Toll-like receptors (TLR)-3, TLR7, TLR8 and TLR9 are located in the endosomal membrane and they are specialized in the recognition of different types of microbe-derived nucleic acids. However, endogenous nucleic acids can also activate these TLR triggering autoimmunity. Currently, these endosomal TLRs have been demonstrated to be involved in the development and progression of autoimmune diseases such as systemic lupus erythematosus (SLE).
As many other autoimmune diseases, SLE is a chronic inflammatory disease that can affect any and every organ system of the body and courses with remission and flares. It is characterized by a polyclonal B cell activation leading to an overproduction of pathogenic autoantibodies directed against intracellular antigens, primarily nucleic acids and nucleic acid-associated proteins, generating immune complexes which may cause tissue damage by deposition.
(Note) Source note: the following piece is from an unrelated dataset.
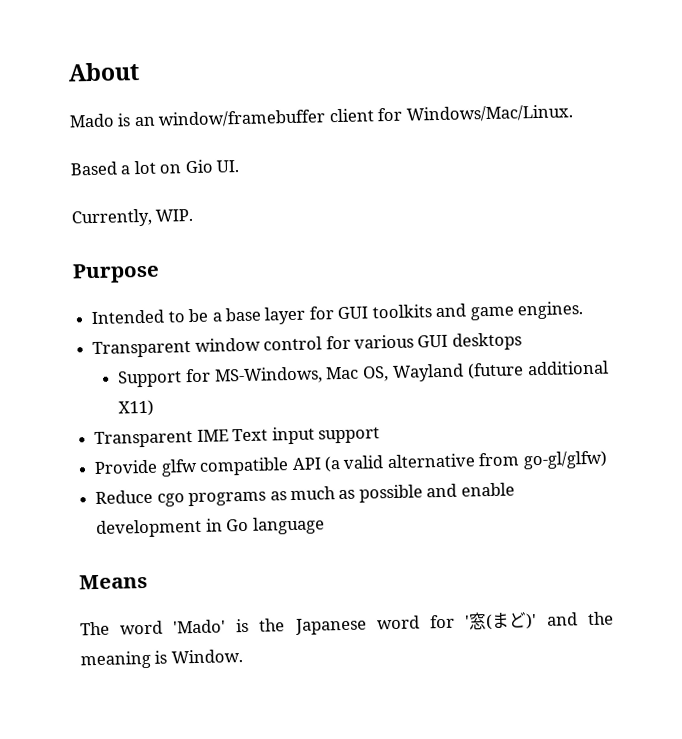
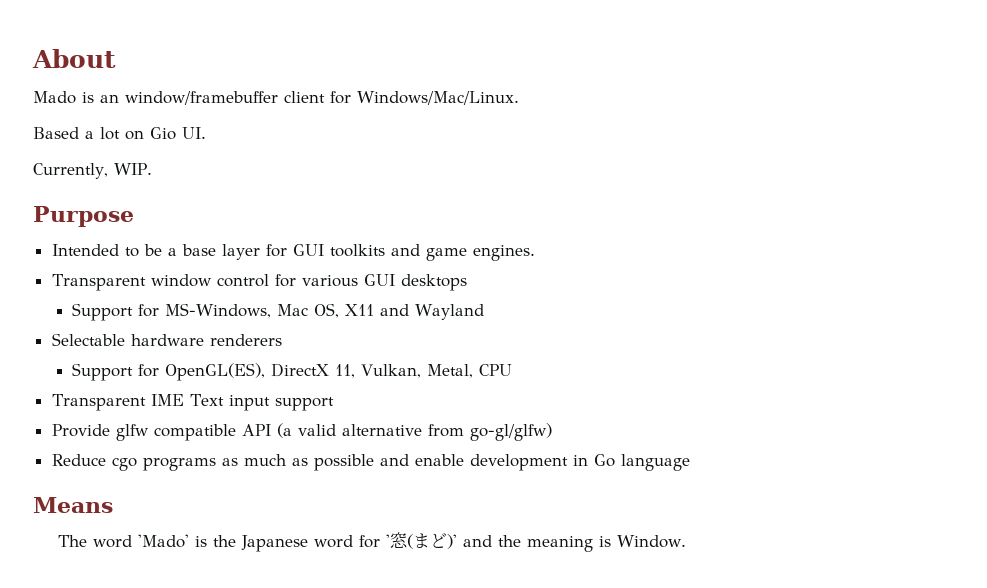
- Support for MS-Windows, Mac OS, Wayland (future additional X11)
+ Support for MS-Windows, Mac OS, X11 and Wayland
+ Selectable hardware renderers
+ Support for OpenGL(ES), DirectX 11, Vulkan, Metal, CPU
Although the aetiology of SLE remains unknown, environmental and genetic factors, including both MHC and non-MHC genes have been proposed. Several genetic variations of TLR modify expression and/or costimulatory capacity of nucleic acid-sensing TLRs which could lead to differences in B cell and dendritic cell response to autoantigens and DNA- or RNA-immune complexes. Therefore, such genetic variation may have an effect on susceptibility to SLE and disease progression.
The aim of this study is to evaluate the involvement of single nucleotide polymorphisms (SNPs) of endosomal TLRs in the susceptibility and clinical autocome of patients with SLE.